Exercise prompt:
Retype exactly every line from the one that includes "1. Trắc nghiệm" through the final line of the listing, both ends kept, and omit the pictures.
====== Supplied records
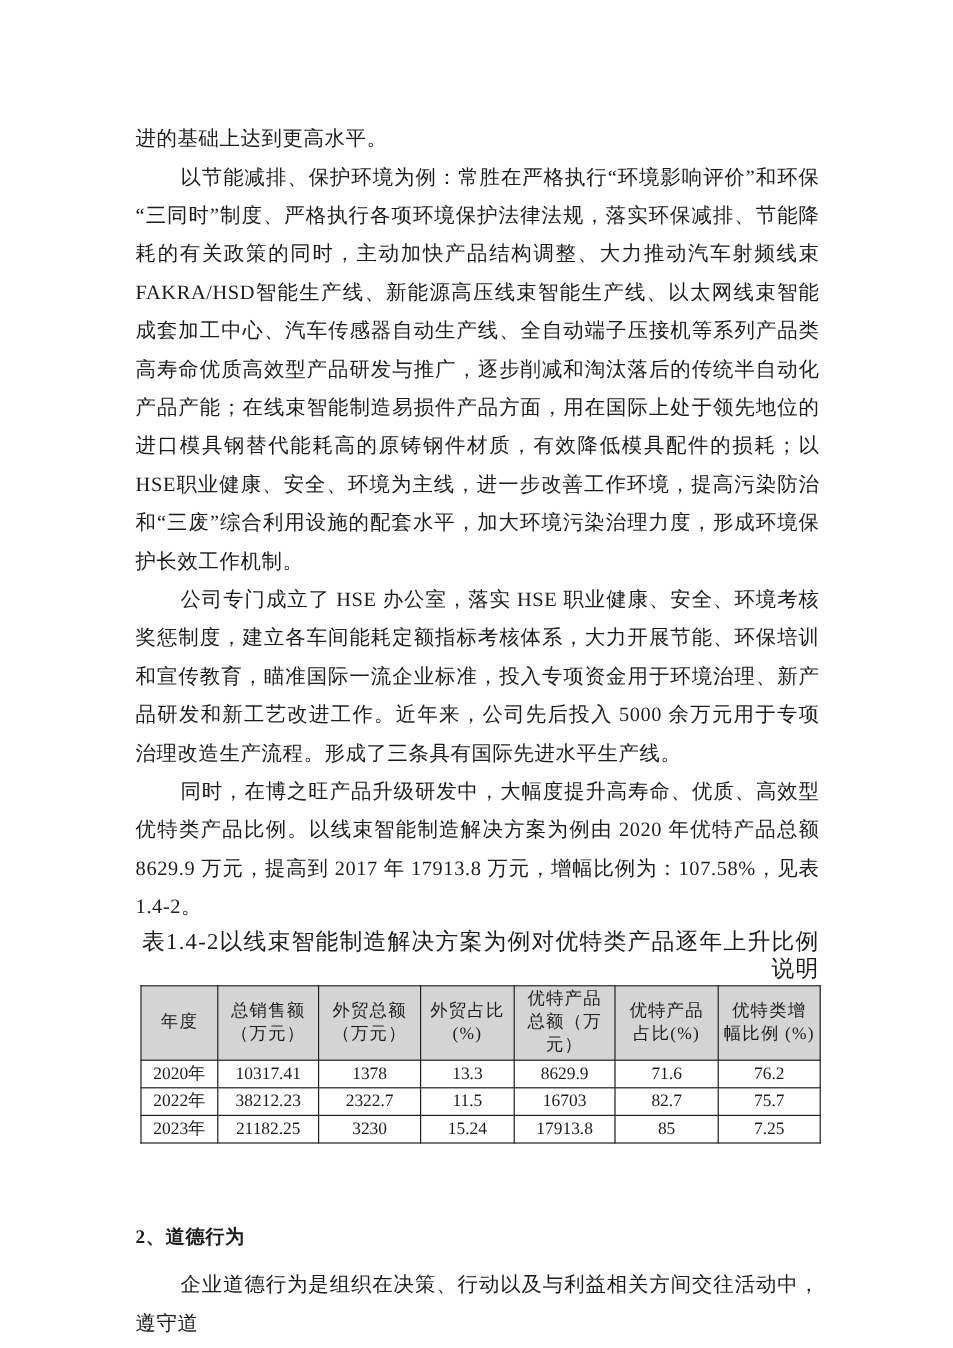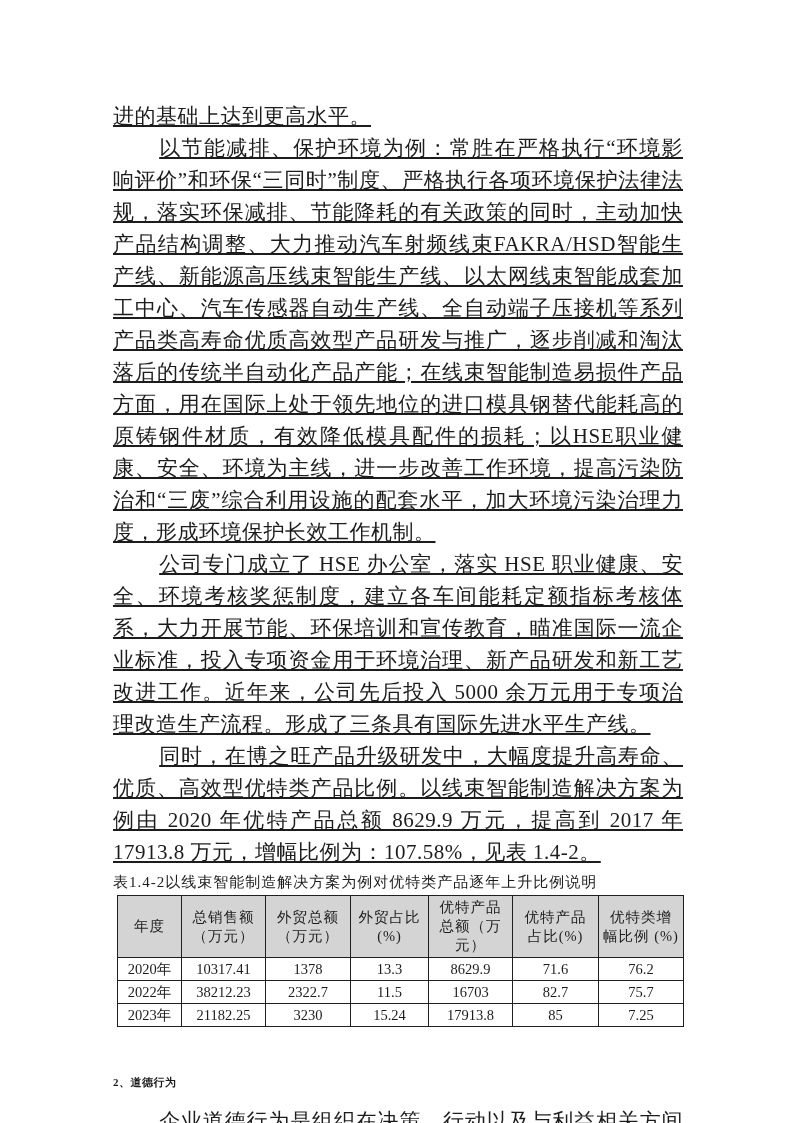"进的基础上达到更高水平。" p.para { font-size: 21px -> 17px; text-decoration: underline -> none }
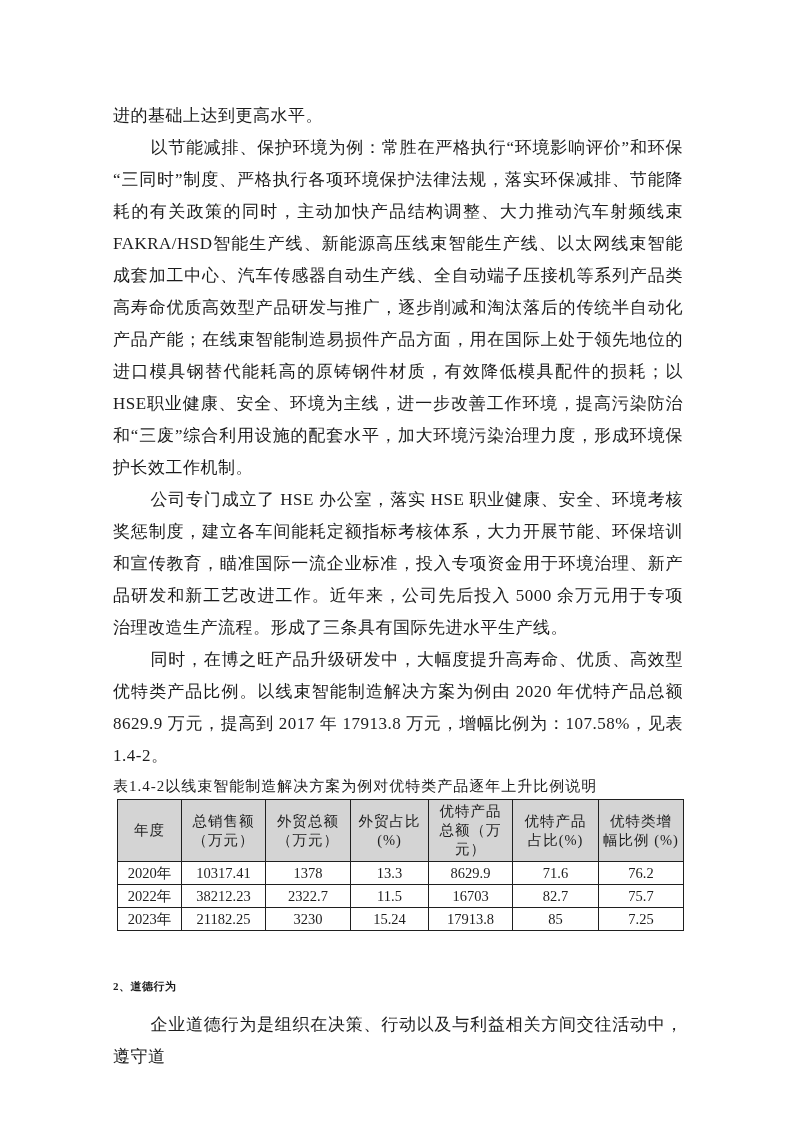"表1.4-2以线束智能制造解决方案为例对优特类产品逐年上升比例说明" .table-caption { font-size: 15px -> 19px; text-align: left -> right }
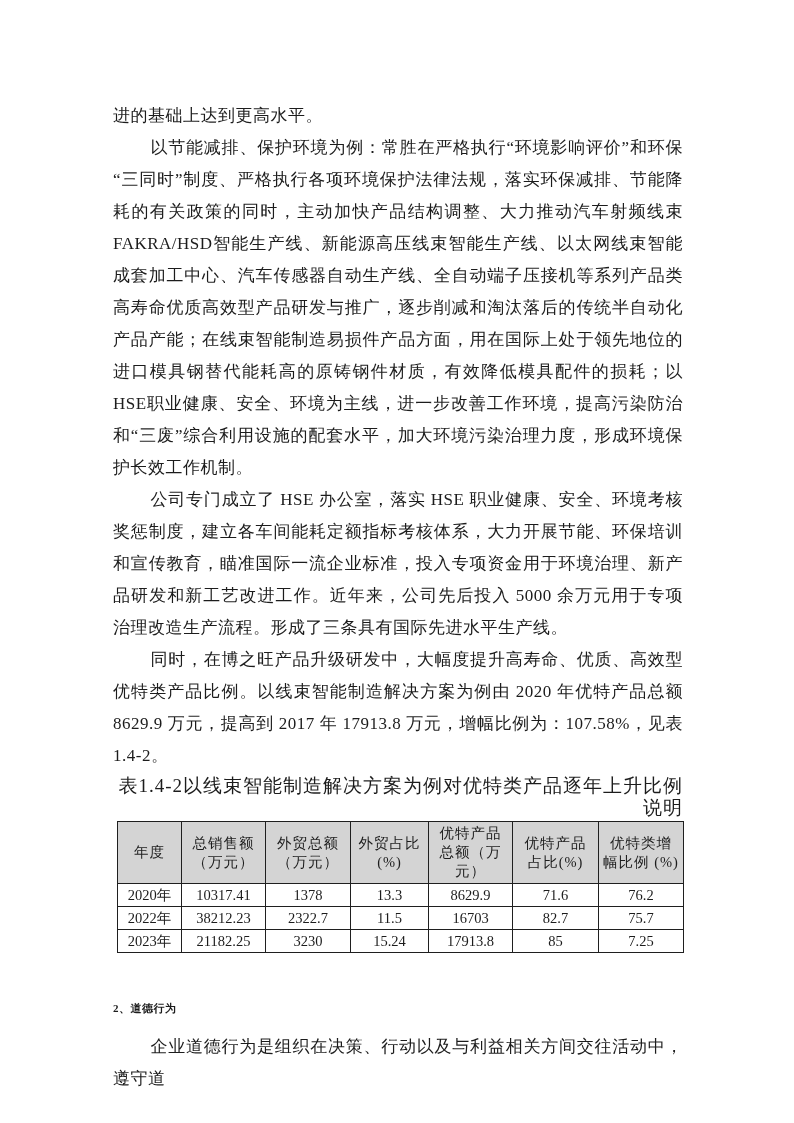"2、道德行为" h3.section-heading { font-size: 11px -> 16px; margin: 42px 0 10px 0 -> 66px 0 10px 0 }
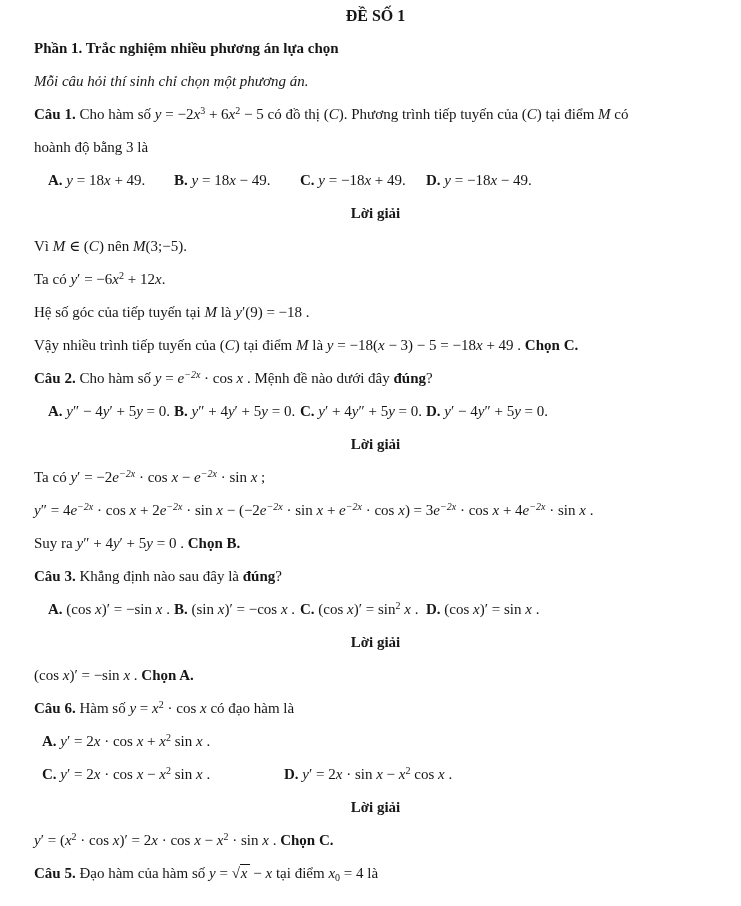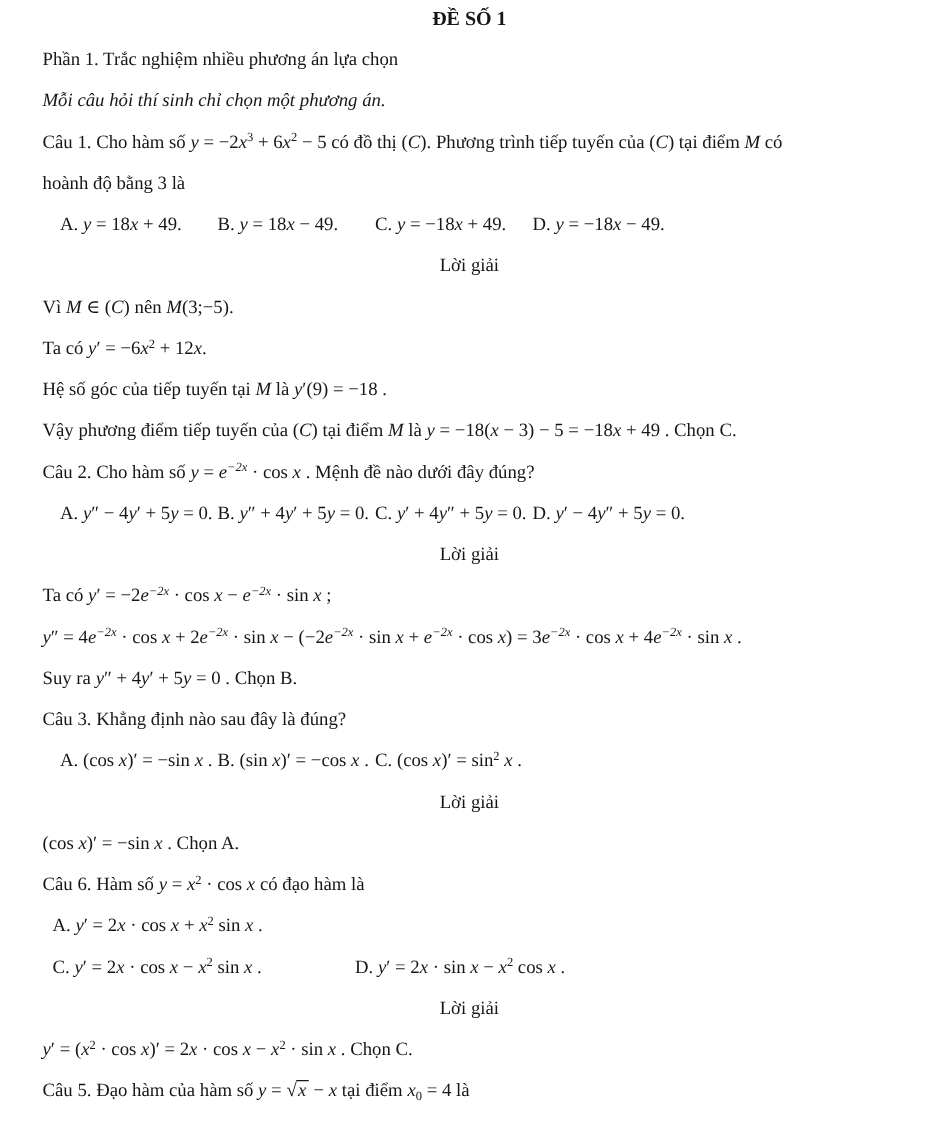"Phần 1. Trắc nghiệm nhiều" .b { font-weight: normal -> bold }
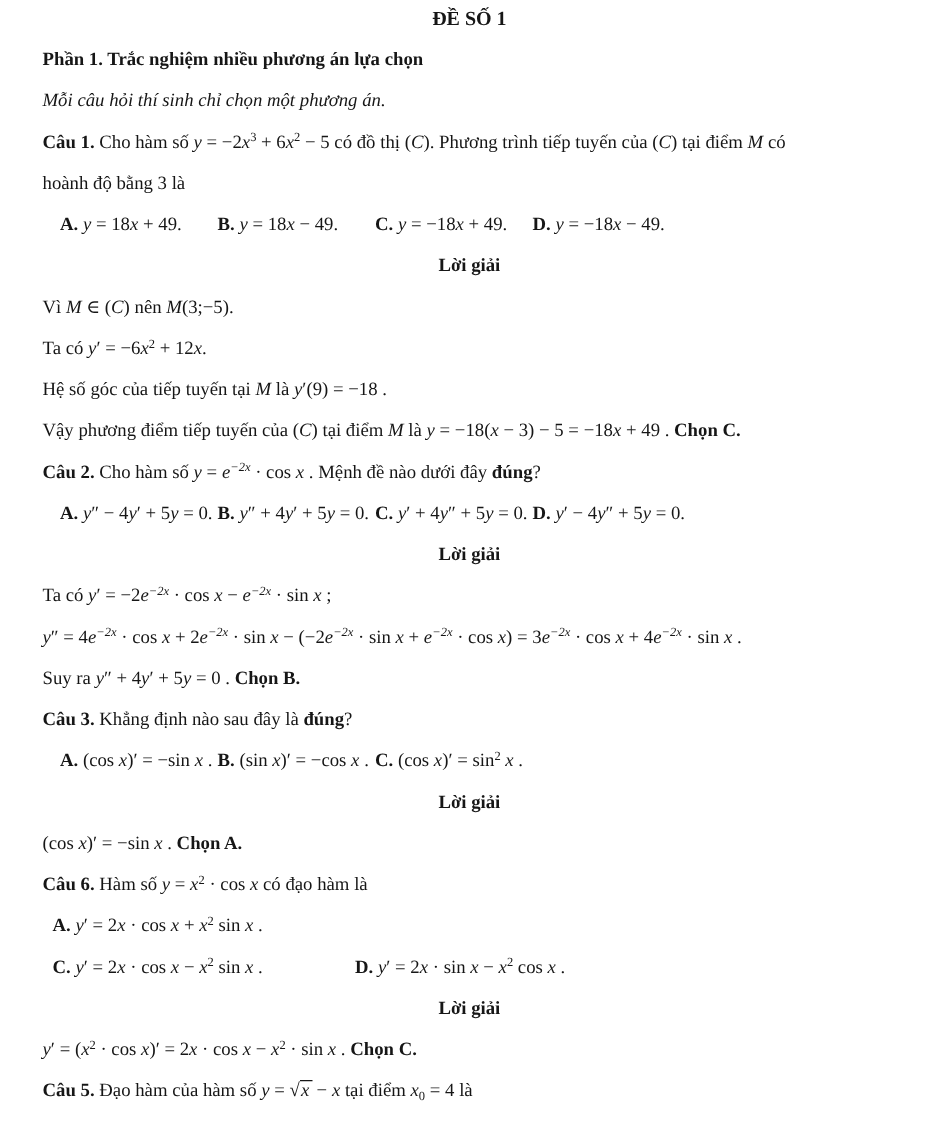"Vậy phương điểm tiếp tuyến" span { text: phương điểm -> nhiều trình }
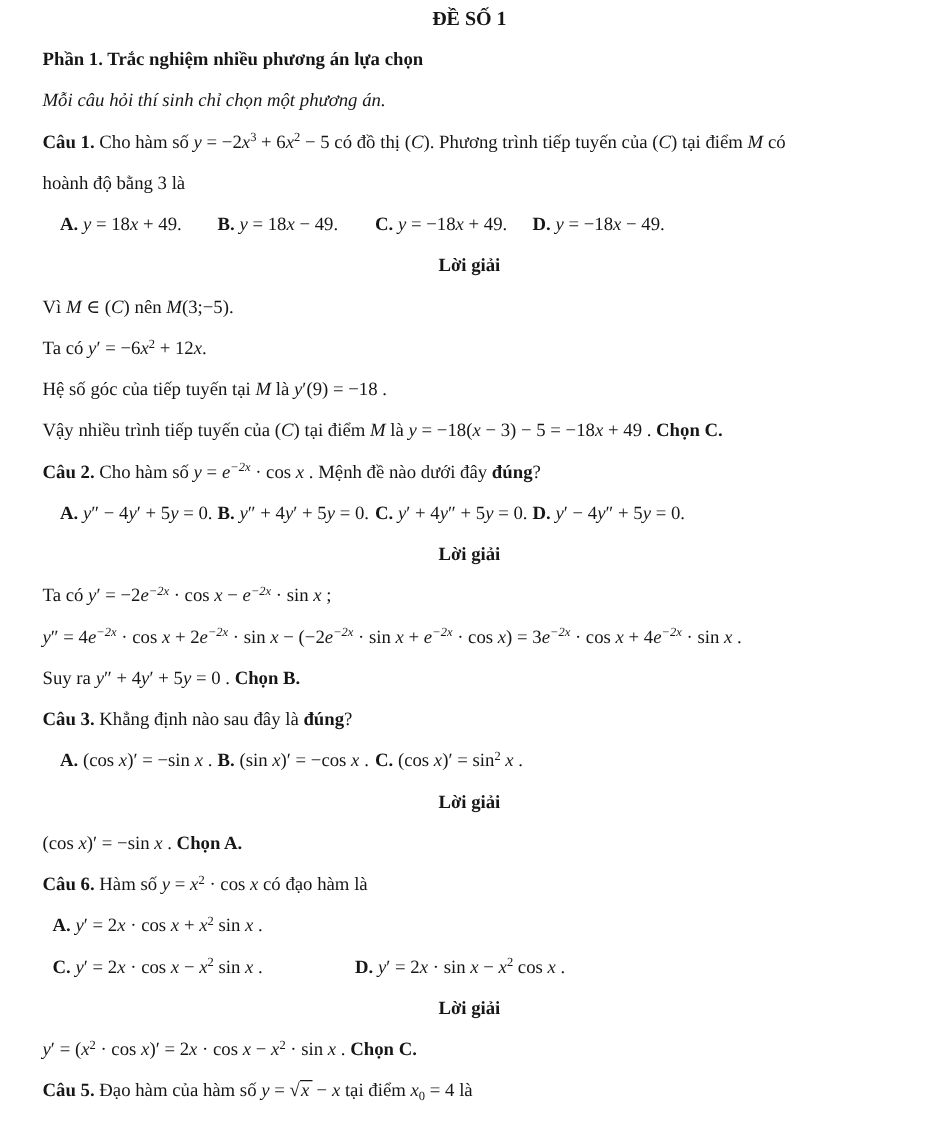"D. (cos x)′ = sin" span.col { html: none -> <span><span>D. </span><span>(cos </span><span>x</span><span>)′ = sin </span><span>x</span><span> .</span></span> }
============
Answer space:
"Phần 1. Trắc nghiệm nhiều" .b { font-weight: normal -> bold }
"Vậy phương điểm tiếp tuyến" span { text: phương điểm -> nhiều trình }
"D. (cos x)′ = sin" span.col { html: none -> <span><span>D. </span><span>(cos </span><span>x</span><span>)′ = sin </span><span>x</span><span> .</span></span> }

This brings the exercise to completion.